[[ Supplied data open ]]

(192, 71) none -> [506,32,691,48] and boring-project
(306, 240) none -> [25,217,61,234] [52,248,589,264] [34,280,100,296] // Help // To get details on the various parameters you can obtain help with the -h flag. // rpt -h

[[ Supplied data closed ]]
[[ Supplied data open ]]

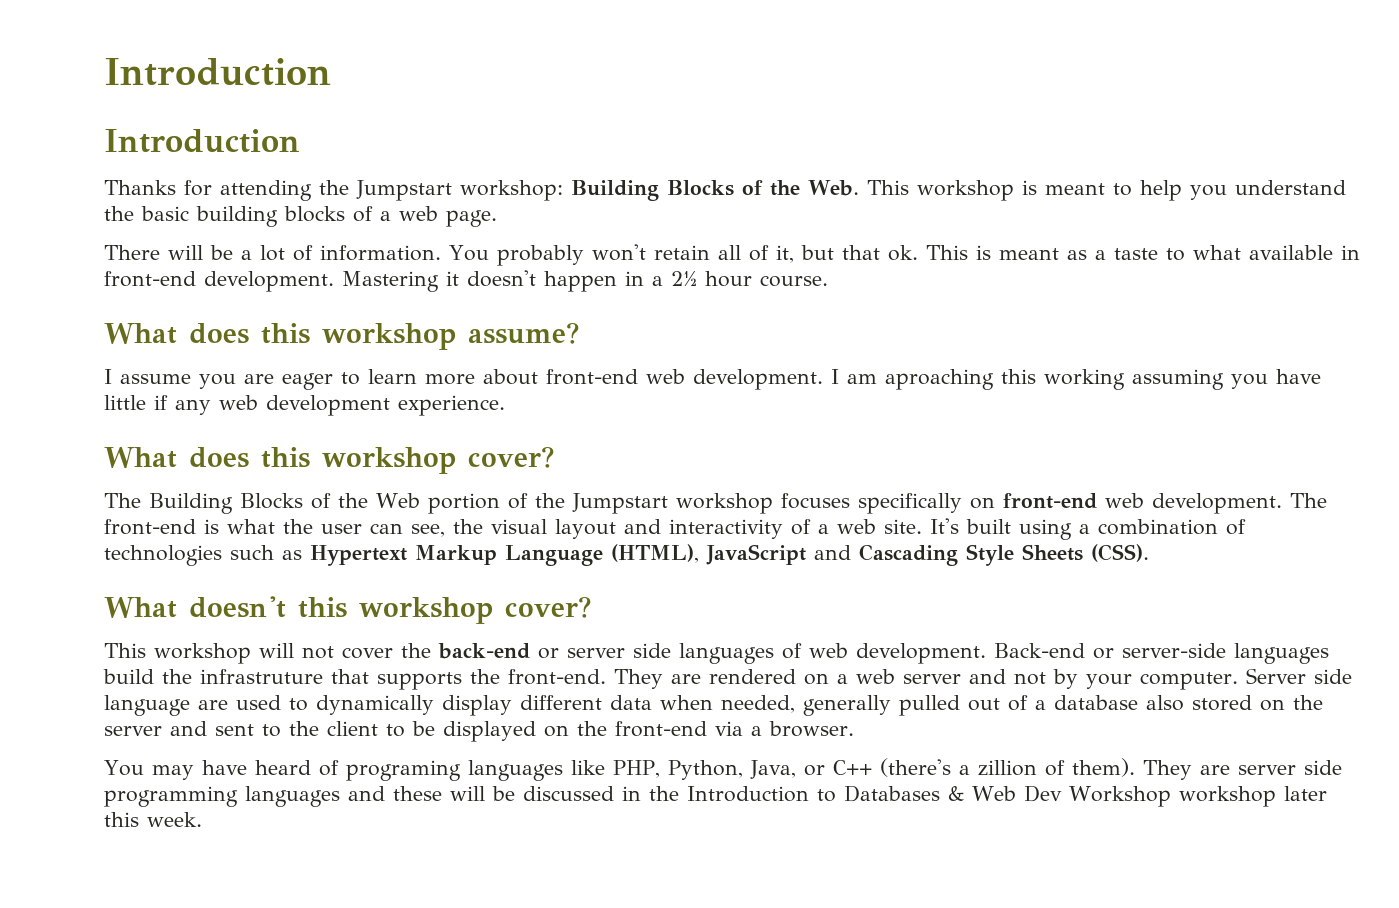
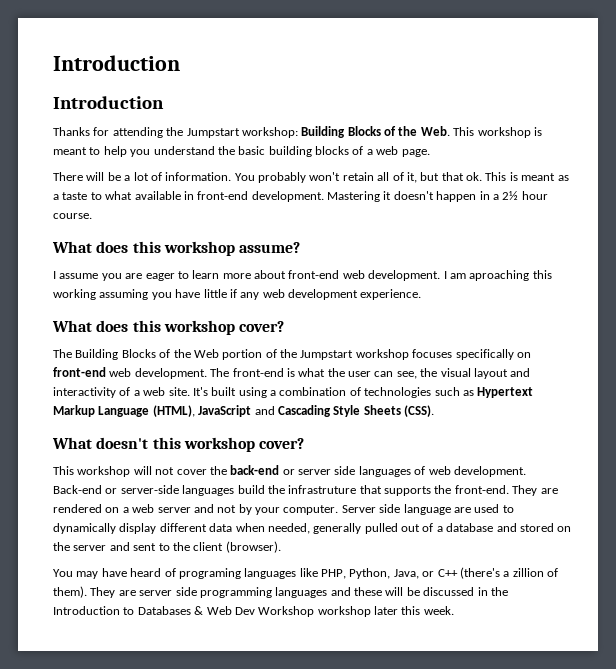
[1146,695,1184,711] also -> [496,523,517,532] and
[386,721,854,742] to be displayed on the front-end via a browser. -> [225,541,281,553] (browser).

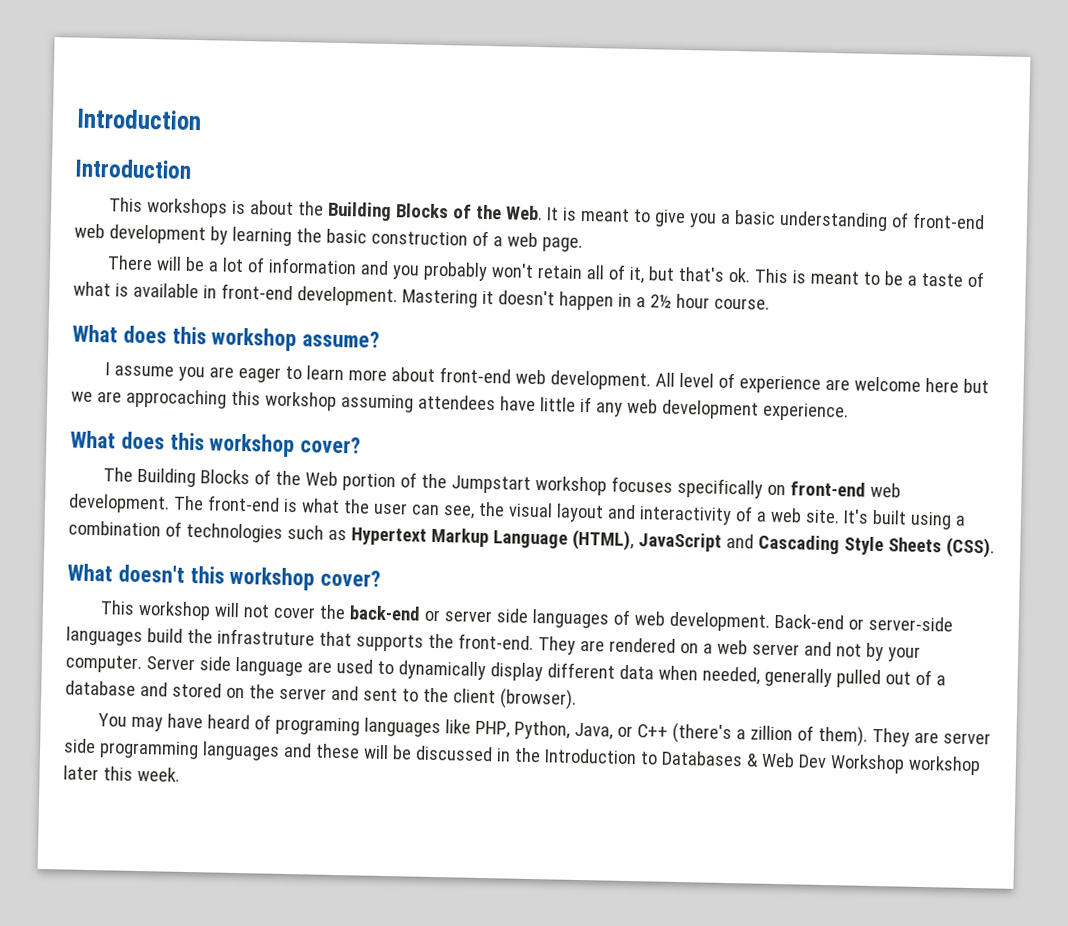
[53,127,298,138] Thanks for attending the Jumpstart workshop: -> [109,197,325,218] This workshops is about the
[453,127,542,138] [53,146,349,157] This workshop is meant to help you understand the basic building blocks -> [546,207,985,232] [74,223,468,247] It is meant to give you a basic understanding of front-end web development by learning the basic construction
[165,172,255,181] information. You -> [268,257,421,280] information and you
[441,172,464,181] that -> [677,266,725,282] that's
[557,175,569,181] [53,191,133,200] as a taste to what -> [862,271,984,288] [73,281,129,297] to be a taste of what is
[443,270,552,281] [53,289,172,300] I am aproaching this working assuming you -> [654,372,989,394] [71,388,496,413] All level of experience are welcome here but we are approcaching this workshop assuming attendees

[[ Supplied data closed ]]

* _What is being asked_: Having found the line with "[1146,695,1184,711] also ->" and the line with "[453,127,542,138] [53,146,349,157] This" in the material above, write out exactly those two and every line between, leaving the pictures out.

* _Written response_:
[1146,695,1184,711] also -> [496,523,517,532] and
[386,721,854,742] to be displayed on the front-end via a browser. -> [225,541,281,553] (browser).

[53,127,298,138] Thanks for attending the Jumpstart workshop: -> [109,197,325,218] This workshops is about the
[453,127,542,138] [53,146,349,157] This workshop is meant to help you understand the basic building blocks -> [546,207,985,232] [74,223,468,247] It is meant to give you a basic understanding of front-end web development by learning the basic construction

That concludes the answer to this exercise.